В последние десятилетия ХХ века массовая поддержка сионизма в еврейских общинах мира в большой степени вызвана гордостью за военные победы Израиля. Как критики, так и сторонники сионизма считают, что создание Государства Израиль вызвало у многих евреев некое моральное перерождение – мутацию смиренного еврея в гордого сиониста. Иудейские моральные ценности, такие, как смирение и милосердие, заменяются идеалами, присущими всякому национализму, – крайним эгоизмом и национальной гордостью. Такая подмена низводит еврейское самосознание сионистов вне Израиля до хрупкого «израилизма на расстоянии», полностью зависимого от существования данного политического образования. Критики такого подхода утверждают, что ставить будущее иудейства в зависимость от судьбы государства – признак духовной близорукости.
Руководители еврейских организаций, часто известные и уважаемые граждане своих стран, нисколько не стесняются называть израильских дипломатов «нашим консулом» или «нашим послом». Более того, многие наблюдатели отмечают, что теперь проблема двойной лояльности, возникновения которой опасались противники сионизма, уже не стоит так остро: многие евреи диаспоры лояльны исключительно Государству Израиль.
«Я боюсь, что слепая поддержка Израиля так или иначе даст повод для подозрений в двойной лояльности.
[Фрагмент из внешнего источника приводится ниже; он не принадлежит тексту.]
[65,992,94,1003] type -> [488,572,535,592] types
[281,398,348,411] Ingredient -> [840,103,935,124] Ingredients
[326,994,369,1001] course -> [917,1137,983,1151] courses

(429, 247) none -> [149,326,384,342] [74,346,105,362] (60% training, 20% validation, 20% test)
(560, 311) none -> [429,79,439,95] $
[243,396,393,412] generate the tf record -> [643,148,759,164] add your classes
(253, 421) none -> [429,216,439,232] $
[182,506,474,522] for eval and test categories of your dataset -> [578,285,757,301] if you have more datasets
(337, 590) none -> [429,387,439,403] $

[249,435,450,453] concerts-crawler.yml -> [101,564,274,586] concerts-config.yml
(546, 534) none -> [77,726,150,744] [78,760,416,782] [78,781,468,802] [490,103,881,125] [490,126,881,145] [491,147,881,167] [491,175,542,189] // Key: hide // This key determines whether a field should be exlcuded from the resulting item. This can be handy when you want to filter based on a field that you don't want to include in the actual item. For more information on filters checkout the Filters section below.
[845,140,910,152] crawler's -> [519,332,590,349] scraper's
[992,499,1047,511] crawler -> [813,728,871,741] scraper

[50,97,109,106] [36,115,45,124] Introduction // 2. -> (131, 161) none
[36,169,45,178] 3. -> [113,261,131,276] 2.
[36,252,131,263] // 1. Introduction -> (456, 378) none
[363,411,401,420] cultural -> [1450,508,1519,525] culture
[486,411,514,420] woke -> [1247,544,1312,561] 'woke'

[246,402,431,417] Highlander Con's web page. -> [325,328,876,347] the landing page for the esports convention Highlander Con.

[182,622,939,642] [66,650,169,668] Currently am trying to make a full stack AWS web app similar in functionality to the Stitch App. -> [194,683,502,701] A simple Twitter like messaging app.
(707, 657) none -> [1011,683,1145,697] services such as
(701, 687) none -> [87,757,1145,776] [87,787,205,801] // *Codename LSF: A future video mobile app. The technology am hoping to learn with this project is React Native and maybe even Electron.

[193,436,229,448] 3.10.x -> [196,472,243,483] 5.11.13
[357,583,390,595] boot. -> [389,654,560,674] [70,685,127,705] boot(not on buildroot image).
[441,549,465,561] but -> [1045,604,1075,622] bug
Это может показаться абсурдным, но как сотрудник дипломатической службы США в отставке я с ужасом думаю о том, что американских евреев начнут увольнять с дипломатической службы и из других государственных учреждений из-за сомнений в их надежности при проведении американской политики на Ближнем Востоке. И упаси нас Господь от еще одного Джонатана Полларда!» [122]
Этот случай обнаружения израильского шпиона внутри американских военных структур остается единичным. Однако превращение Полларда в мученика, а его защиты – в общееврейское дело вызывает сильное беспокойство среди американских евреев и их друзей. «Возможно, самое грустное и самое опасное в деле Полларда то, что требования его освобождения – это чудесный подарок антисемитам… Я прошу вас: остановитесь на секунду. Подумайте, как ваша защита Полларда выглядит в глазах ваших соотечественников» [123]. Опасения возникают и по другую сторону Атлантики. Половина британцев уверена, что евреи преданы Израилю больше, чем Великобритании [124].
Журналист израильской газеты «Хаарец», анализируя положение евреев во Франции, так отозвался об этом явлении: «По причине невежества ли, безразличия, отсутствия солидарности или цинизма мировоззрения, признающего одну лишь цель – увеличение числа иммигрантов, Израиль, считающий себя защитником евреев всего мира, может обнаружить, что он – главный источник всех их бед» [125].
Основатели Израиля с самого начала утверждали, что любой еврей должен оставаться верным Государству Израиль. Так, после нападения Израиля на Египет в 1956 году (его осудили как США, так и СССР) Бен-Гурион заявил, что «каждый еврей, где бы он ни находился, гордится израильским государством и его армией» [126].